__ABOUT THIS EXERCISE__:
Take the lines below beginning at the line that has "Mukhami | Metric: 736 -> 742" and stopping after the line that has "陈维琴 | 账号: 13534521753 -> 1216036328@qq.com", and print them exactly as they are, with no other lines.

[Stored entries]
◆ ◆ ◆ ◆ ◆ ◆ ◆

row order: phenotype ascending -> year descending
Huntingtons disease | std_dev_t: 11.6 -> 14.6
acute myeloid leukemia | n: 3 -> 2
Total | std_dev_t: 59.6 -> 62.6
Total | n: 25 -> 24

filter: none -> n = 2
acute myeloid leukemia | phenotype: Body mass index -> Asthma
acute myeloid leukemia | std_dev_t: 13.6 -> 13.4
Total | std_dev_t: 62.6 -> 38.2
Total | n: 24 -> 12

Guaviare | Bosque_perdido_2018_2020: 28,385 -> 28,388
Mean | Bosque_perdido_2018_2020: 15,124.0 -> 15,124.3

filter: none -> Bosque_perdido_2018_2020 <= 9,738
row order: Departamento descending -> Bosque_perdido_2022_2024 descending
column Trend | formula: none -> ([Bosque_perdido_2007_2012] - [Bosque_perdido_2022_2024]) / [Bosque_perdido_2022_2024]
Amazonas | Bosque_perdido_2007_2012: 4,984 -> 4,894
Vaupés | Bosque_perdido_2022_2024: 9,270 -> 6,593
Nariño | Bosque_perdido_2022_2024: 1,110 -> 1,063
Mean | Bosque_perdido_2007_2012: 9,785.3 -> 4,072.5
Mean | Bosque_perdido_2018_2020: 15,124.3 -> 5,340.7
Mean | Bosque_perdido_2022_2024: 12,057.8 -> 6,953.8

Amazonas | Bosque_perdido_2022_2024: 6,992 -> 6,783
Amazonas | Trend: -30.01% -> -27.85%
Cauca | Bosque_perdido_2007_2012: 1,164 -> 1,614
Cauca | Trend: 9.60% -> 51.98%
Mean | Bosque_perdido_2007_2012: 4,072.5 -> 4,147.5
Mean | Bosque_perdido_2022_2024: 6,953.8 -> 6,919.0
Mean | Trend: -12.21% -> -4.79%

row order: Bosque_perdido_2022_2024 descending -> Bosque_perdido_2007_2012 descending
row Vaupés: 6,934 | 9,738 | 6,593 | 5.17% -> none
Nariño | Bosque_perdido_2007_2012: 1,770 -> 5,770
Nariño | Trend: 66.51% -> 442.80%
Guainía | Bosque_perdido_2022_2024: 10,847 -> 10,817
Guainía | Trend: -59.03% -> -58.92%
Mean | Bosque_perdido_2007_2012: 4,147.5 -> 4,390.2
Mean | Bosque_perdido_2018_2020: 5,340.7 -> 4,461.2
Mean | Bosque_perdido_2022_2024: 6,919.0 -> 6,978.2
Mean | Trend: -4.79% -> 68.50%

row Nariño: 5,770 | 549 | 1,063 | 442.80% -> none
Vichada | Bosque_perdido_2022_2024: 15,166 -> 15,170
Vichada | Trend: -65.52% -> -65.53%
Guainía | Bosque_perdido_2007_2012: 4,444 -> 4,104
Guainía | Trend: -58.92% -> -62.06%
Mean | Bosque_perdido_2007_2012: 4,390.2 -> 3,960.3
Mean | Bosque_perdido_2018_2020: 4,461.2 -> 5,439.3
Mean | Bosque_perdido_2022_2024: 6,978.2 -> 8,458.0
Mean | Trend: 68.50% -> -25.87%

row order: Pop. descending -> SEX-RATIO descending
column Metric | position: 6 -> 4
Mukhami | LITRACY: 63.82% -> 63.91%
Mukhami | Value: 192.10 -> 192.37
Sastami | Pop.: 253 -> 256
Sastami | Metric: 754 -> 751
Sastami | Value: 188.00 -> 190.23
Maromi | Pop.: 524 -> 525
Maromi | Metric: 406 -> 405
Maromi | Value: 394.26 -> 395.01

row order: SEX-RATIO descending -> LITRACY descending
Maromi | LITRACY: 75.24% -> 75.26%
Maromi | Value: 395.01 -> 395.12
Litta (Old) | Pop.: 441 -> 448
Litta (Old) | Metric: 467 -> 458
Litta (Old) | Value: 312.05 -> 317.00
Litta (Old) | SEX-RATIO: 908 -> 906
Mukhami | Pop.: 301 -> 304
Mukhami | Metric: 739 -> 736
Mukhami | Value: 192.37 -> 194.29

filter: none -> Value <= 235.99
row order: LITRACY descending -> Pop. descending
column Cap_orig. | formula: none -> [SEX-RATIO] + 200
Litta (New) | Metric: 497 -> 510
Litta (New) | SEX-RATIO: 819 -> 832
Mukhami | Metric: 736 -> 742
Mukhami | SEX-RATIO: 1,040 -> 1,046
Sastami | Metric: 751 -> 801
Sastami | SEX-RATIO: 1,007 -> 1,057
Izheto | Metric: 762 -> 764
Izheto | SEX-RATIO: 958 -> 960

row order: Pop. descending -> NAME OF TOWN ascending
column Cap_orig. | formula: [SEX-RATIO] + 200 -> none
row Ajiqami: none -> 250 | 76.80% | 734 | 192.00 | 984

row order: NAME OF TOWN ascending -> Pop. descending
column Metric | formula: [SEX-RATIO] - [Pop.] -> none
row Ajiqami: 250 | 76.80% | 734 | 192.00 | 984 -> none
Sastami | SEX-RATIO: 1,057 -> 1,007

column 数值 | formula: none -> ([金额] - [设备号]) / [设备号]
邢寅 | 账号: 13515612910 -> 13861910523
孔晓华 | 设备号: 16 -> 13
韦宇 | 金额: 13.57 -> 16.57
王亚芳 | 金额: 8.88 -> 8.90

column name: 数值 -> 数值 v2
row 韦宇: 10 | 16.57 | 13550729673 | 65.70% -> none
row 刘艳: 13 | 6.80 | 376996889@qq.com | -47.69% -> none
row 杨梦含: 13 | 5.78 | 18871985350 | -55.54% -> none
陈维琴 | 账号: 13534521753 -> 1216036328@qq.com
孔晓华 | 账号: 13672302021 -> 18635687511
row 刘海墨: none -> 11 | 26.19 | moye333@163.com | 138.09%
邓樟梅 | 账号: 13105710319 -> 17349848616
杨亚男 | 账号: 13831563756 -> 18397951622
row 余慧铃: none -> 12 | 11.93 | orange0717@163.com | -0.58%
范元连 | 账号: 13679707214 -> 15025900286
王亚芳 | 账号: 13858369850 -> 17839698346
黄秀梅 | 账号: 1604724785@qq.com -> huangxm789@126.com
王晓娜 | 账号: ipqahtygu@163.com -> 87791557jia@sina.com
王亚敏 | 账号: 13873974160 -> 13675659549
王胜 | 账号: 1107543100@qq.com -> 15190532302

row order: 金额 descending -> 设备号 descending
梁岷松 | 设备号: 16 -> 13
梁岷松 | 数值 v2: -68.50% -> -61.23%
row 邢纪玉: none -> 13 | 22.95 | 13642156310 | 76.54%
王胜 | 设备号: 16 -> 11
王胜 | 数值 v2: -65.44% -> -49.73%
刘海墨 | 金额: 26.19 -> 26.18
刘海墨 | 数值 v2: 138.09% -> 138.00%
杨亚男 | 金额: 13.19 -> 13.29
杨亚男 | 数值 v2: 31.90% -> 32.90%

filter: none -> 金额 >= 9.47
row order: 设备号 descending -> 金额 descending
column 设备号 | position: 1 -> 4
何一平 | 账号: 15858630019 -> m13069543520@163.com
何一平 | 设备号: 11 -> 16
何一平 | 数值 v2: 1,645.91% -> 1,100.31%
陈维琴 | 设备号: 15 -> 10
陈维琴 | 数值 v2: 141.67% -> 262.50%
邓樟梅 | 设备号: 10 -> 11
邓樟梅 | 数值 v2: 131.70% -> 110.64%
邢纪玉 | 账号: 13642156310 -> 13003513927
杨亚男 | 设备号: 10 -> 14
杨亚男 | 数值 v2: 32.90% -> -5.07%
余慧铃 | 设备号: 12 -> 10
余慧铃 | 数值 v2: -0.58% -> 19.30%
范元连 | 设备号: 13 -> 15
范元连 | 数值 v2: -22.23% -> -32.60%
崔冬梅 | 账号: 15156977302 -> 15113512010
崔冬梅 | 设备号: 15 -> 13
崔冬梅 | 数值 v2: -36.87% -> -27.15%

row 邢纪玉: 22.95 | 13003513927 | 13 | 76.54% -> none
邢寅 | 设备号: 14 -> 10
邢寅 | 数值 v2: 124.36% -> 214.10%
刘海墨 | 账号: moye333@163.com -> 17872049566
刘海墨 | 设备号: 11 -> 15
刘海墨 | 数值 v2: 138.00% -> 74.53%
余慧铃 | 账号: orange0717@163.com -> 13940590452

◆ ◆ ◆ ◆ ◆ ◆ ◆

__RESPONSE BOX__:
Mukhami | Metric: 736 -> 742
Mukhami | SEX-RATIO: 1,040 -> 1,046
Sastami | Metric: 751 -> 801
Sastami | SEX-RATIO: 1,007 -> 1,057
Izheto | Metric: 762 -> 764
Izheto | SEX-RATIO: 958 -> 960

row order: Pop. descending -> NAME OF TOWN ascending
column Cap_orig. | formula: [SEX-RATIO] + 200 -> none
row Ajiqami: none -> 250 | 76.80% | 734 | 192.00 | 984

row order: NAME OF TOWN ascending -> Pop. descending
column Metric | formula: [SEX-RATIO] - [Pop.] -> none
row Ajiqami: 250 | 76.80% | 734 | 192.00 | 984 -> none
Sastami | SEX-RATIO: 1,057 -> 1,007

column 数值 | formula: none -> ([金额] - [设备号]) / [设备号]
邢寅 | 账号: 13515612910 -> 13861910523
孔晓华 | 设备号: 16 -> 13
韦宇 | 金额: 13.57 -> 16.57
王亚芳 | 金额: 8.88 -> 8.90

column name: 数值 -> 数值 v2
row 韦宇: 10 | 16.57 | 13550729673 | 65.70% -> none
row 刘艳: 13 | 6.80 | 376996889@qq.com | -47.69% -> none
row 杨梦含: 13 | 5.78 | 18871985350 | -55.54% -> none
陈维琴 | 账号: 13534521753 -> 1216036328@qq.com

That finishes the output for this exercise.